Kriegstein also notes that MACRA does not address payment models for hospitals—just physicians—and she and Lee both agree that alignment there will eventually be needed. While there is more consolidation in terms of physician practices being purchased by hospitals and health systems, even after the legal consolidation is completed, on an operations level, they are still very distinct, Lee says. “Clinical integration is the goal, but you still have siloes. It might be a long while until you have uniformed rules that spans both worlds,” Lee says.
Business as Usual
Moving forward, Lee says that providers can look at 2016 as a “dress rehearsal” year when it comes to MIPS, as 75 percent of the MIPS score in Year 1 will be from meaningful use and PQRS quality, as measured by the VBM program. MIPS explicitly bundles these programs together, and it is not ending meaningful use and PQRS, but absorbing it, Lee says. As such, providers have been doing these things for years anyway.
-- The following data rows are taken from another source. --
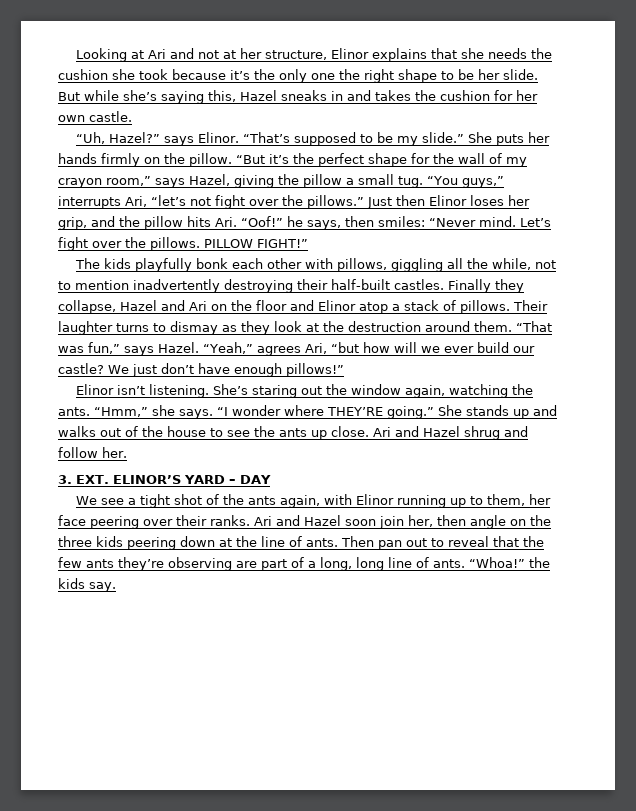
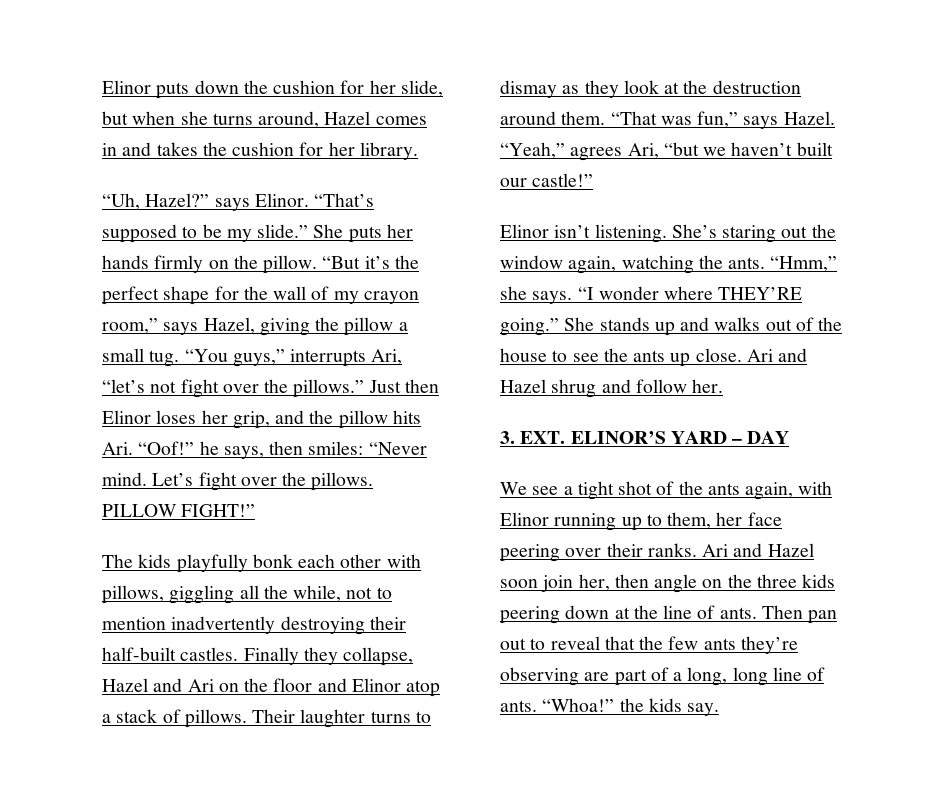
- Looking at Ari and not at her structure, Elinor explains that she needs the cushion she took because it’s the only one the right shape to be her slide. But while she’s saying this, Hazel sneaks in and takes the cushion for her own castle.
+ Elinor puts down the cushion for her slide, but when she turns around, Hazel comes in and takes the cushion for her library.
- “Yeah,” agrees Ari, “but how will we ever build our castle? We just don’t have enough pillows!”
+ “Yeah,” agrees Ari, “but we haven’t built our castle!”

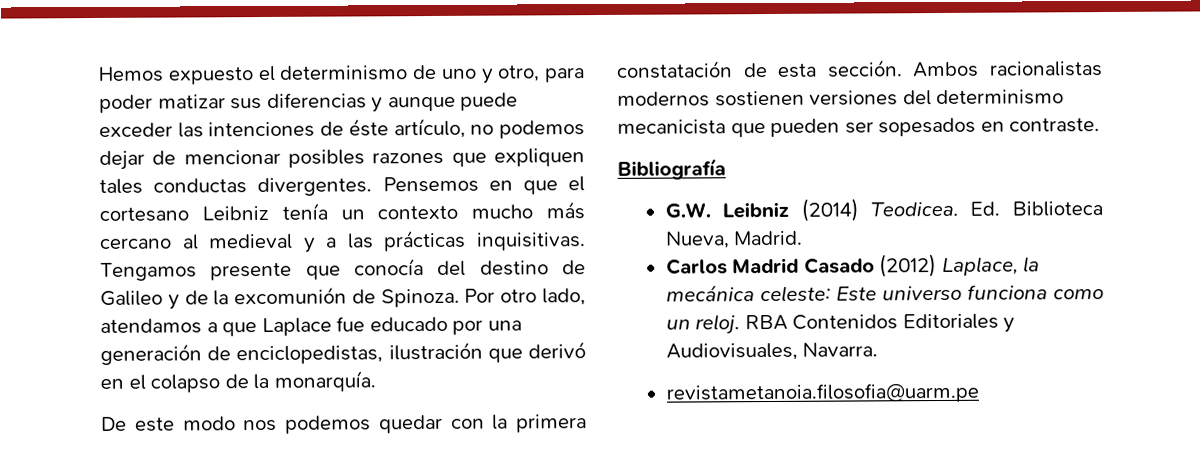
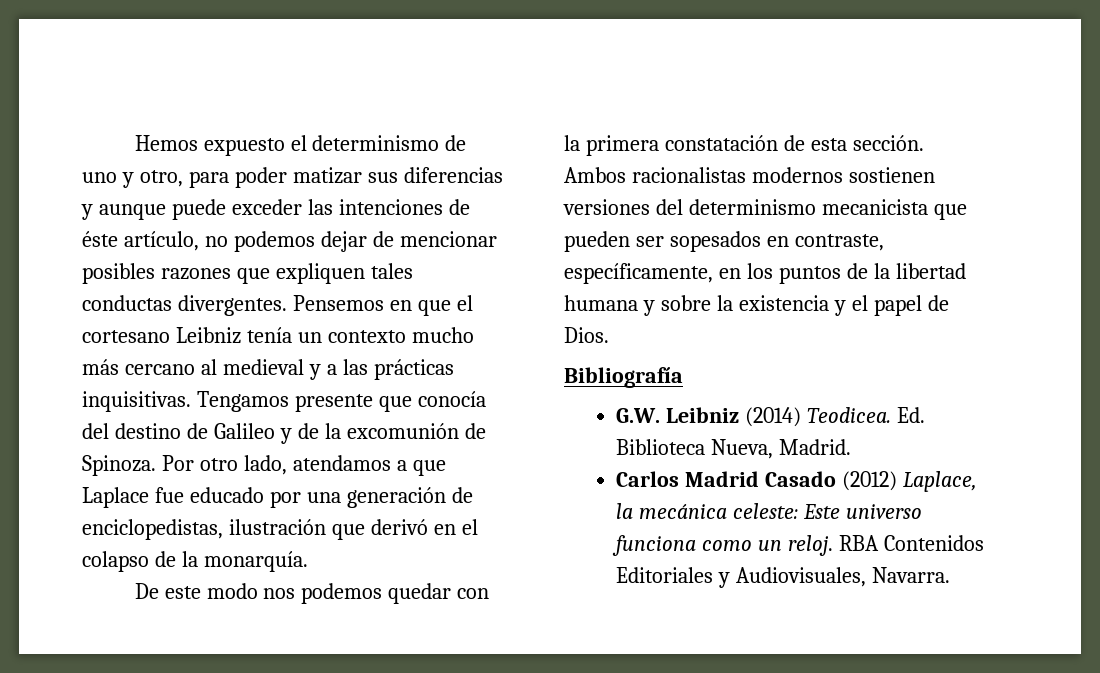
- Ambos racionalistas modernos sostienen versiones del determinismo mecanicista que pueden ser sopesados en contraste.
+ Ambos racionalistas modernos sostienen versiones del determinismo mecanicista que pueden ser sopesados en contraste, específicamente, en los puntos de la libertad humana y sobre la existencia y el papel de Dios.
- revistametanoia.filosofia@uarm.pe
Kriegstein adds that folks can start thinking more about the long term, as CMS is hoping that folks move towards APMs, and away from the MIPS construct. “I think in terms of long-term planning and preparations, you want to look at how you can ultimately transitions into APMs, and not stick in the MIPS program, which is basically an aggregation of the existing quality programs. In the near term, it’s about optimizing what you have on the books, and being aware how you’re doing in the existing meaningful use and PQRS programs, while digging into what CMS is thinking for clinical quality improvement,” she says.
All of this could signal more ACO participation, as ACO providers will eventually be exempt from MIPS since they are in one of the APMs that are qualified. Lee predicts that down the line, the dominant form in the APM model will be Medicare Shared Savings Program ACOs. “They had an earlier start, have more uniformity, and have at least some critical mass,” he says. Kriegstein adds, “That’s the goal of the administration, and these are aggressive goals, too.”
Nonetheless, while confusion and uncertainty about the legislation are certainly rampant across provider organizations, Martz feels that overall, this will be a good step forward for healthcare. “It moves us to proactive healthcare rather than reactive sick care, which is the business we have been in. There is language in there that gets us towards stratifying our populations to focus on those with chronic care needs. It should save money for us,” he says. “Frankly, I feel that this law is a perfect reinforcement of our efforts that we have been under over the last few years.”